I, of course, never went online. I thought about it, I even booted up a matchmaking site. I thought, Well, hell, I’ll pay some money. But I got to the part where it said “photograph required” and quit. The photograph, the one I had sent via snail mail to Robert the Rat, had
been my downfall. One look at me in real life, and he said, “I didn’t recognize you.” Things went from bad to worse, and it was then that I swore that if I ever sent another photograph of myself I would send the third-best. That way the other person would be relieved instead of disappointed.
Now, Ilse, of course, beloved of Robert, whapped her best photograph up there on Match.com—the one of her standing in a field of flowers, skirt lapping her thighs, wind ruffling her tresses—and got immediate success, had tons of dates. The thing was, she really looked like her picture. Most of us don’t, though; most of us look like our third-best.

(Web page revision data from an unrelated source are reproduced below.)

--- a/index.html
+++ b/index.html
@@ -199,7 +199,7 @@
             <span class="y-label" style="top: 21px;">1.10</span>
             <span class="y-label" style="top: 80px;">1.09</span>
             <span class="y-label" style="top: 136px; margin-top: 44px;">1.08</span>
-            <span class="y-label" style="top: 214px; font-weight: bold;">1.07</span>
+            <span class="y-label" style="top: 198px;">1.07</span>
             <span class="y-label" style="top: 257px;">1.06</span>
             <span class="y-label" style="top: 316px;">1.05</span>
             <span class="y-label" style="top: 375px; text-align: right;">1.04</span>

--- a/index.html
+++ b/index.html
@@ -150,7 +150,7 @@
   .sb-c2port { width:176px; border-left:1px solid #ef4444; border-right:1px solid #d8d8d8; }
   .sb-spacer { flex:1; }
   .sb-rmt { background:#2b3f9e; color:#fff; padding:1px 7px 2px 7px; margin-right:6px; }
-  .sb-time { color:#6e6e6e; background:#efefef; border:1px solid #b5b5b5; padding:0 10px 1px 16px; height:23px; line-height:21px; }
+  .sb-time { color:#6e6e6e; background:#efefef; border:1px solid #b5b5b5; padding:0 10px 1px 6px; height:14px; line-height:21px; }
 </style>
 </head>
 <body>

So that’s my online experience, hardly any at all. And even though I recommend online dating services to women I hardly know, I do not take my advice. I’m not ready to face the unknown all over again, to risk life and limb, to know in advance that while joy and happiness might be just around the corner, so might rejection and sadness, and I’ve cried quite enough, thank you, at least for now. Besides, why doesn’t somebody come and find me? Why do I have to do all the work? Well, I’m sitting out a few innings, cleaning the infield out of my cleats, hoping for a brief shower to cool things off.

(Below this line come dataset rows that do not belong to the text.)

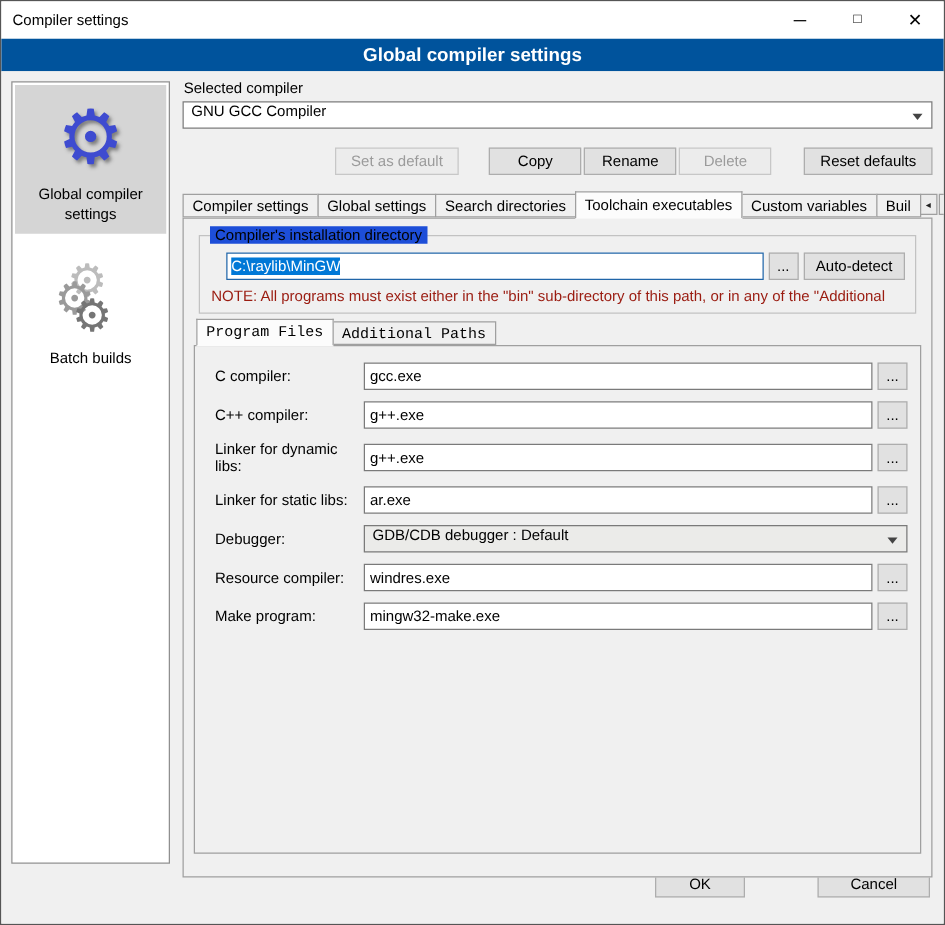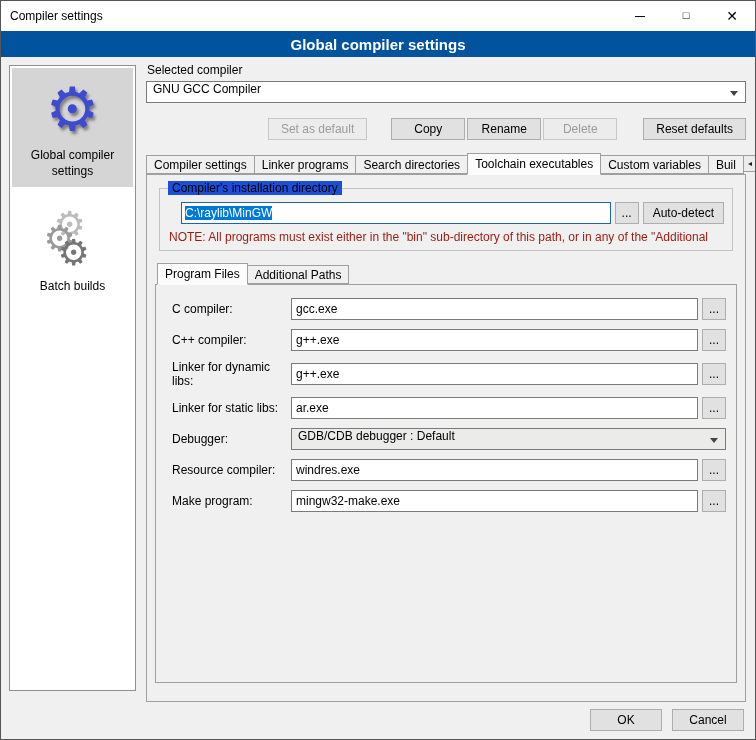--- a/index.html
+++ b/index.html
@@ -144,7 +144,7 @@
 
       <div class="tabs">
         <div class="tab">Compiler settings</div>
-        <div class="tab">Linker programs</div>
+        <div class="tab">Global settings</div>
         <div class="tab">Search directories</div>
         <div class="tab active">Toolchain executables</div>
         <div class="tab">Custom variables</div>

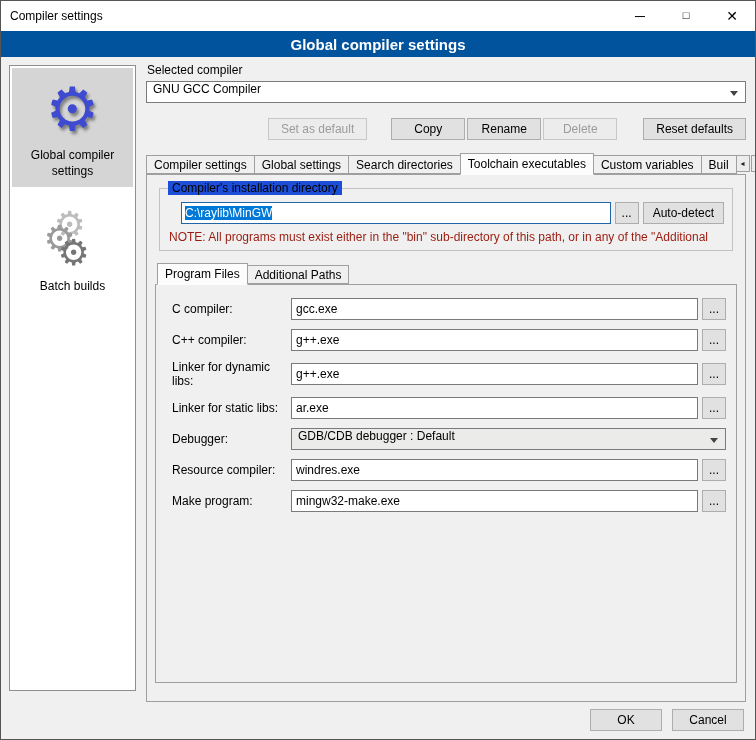--- a/index.html
+++ b/index.html
@@ -51,7 +51,7 @@
 
   
   .tabs { display:flex; align-items:flex-end; position:relative; z-index:2; margin-top:13px; }
-  .tabs.sub { margin-top:12px; margin-left:2px; }
+  .tabs.sub { margin-top:4px; margin-left:2px;font-family:Liberation Mono, monospace; }
   .tab { height:19px; padding:0 7px; display:flex; align-items:center; background:#f0f0f0; border:1px solid #9f9f9f; margin-right:-1px; white-space:nowrap; }
   .tab.active { height:22px; background:#fcfcfc; border-bottom:1px solid #fcfcfc; margin-bottom:-1px; z-index:3; }
   .tab-scrolls { margin-left:auto; display:flex; gap:1px; margin-bottom:2px; }

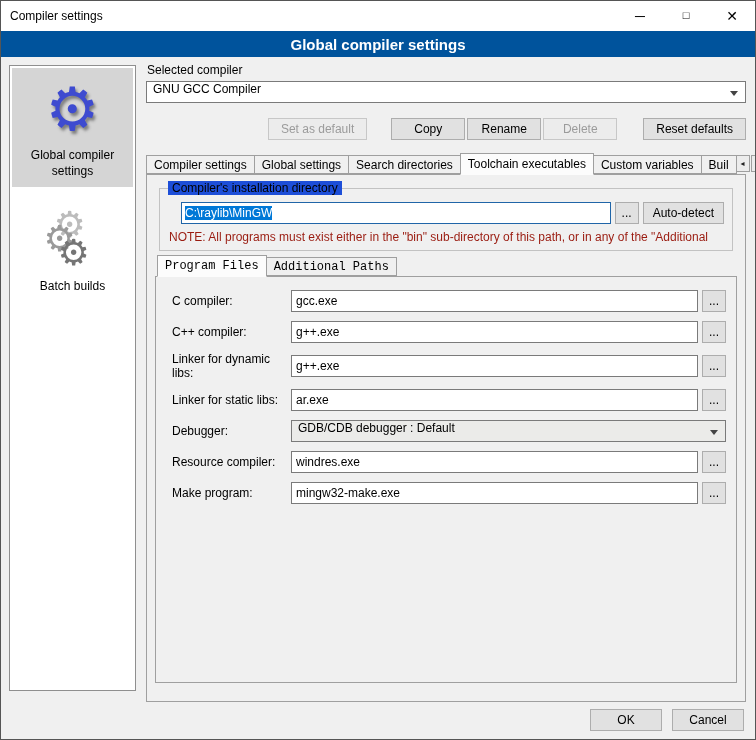--- a/index.html
+++ b/index.html
@@ -75,7 +75,7 @@
   .fctl .tf, .fctl .combo { flex:1; }
   .tf { height:22px; border:1px solid #7a7a7a; background:#fff; padding:0 4px; font:inherit; min-width:0; }
 
-  .footer { position:absolute; right:11px; bottom:8px; display:flex; gap:10px; }
+  .footer { position:absolute; right:11px; bottom:21px; display:flex; gap:10px; }
   .footer .btn { width:72px; }
   .footer .btn.cancel { width:72px; }
 </style>

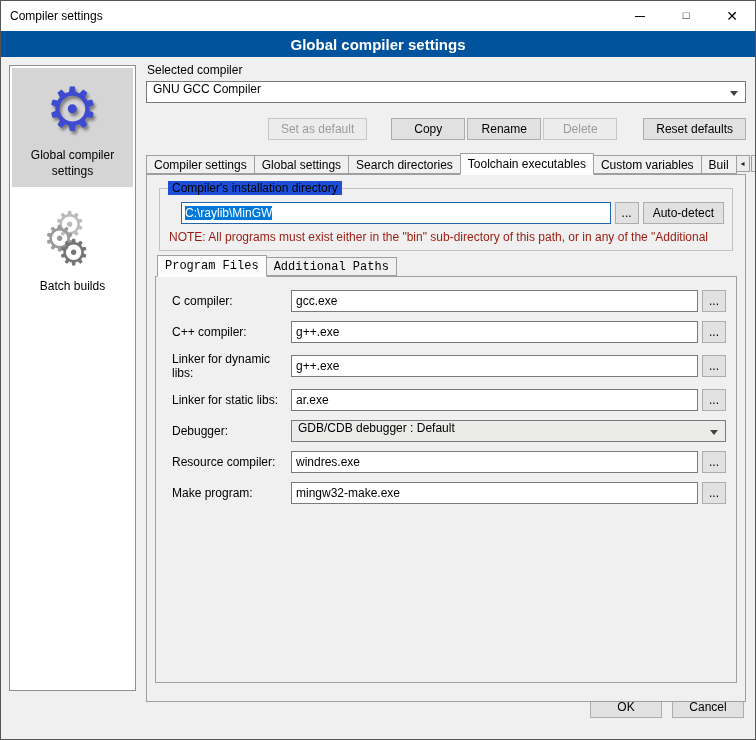--- a/index.html
+++ b/index.html
@@ -77,7 +77,7 @@
 
   .footer { position:absolute; right:11px; bottom:21px; display:flex; gap:10px; }
   .footer .btn { width:72px; }
-  .footer .btn.cancel { width:72px; }
+  .footer .btn.cancel { width:90px;margin-left:48px; }
 </style>
 </head>
 <body>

However, down the block from me my neighbor has hit a home run. She just married a man she met online. He lives in Germany and she lives here, and he is coming here when the papers get done, and in the meantime she went there to get married to him. Isn’t that nice? Xenia is a very adventurous lady and a computer whiz. She’s also very cute. And she has a bunch of money. So, one might ask, if she wanted to get married, why couldn’t she find someone here? Xenia has had it with American men, she says. She has had it with American life, the kind of life that she claims is particular to this country, where every social event has to have a purpose: a book club, a birthday party, a wedding. These kinds of events eventually find the men in one room and the women in another. “Hasn’t this changed?” I ask her. Xenia is fifty-six, almost a generation younger than I. “No,” she says, “and another thing that hasn’t changed is that if you’re single, a single woman that is, you don’t get invitations from couples for dinner or the theatre, where you’ll be number three or five or seven.” I sigh: All of that has been true of my own American life, and apparently remains so.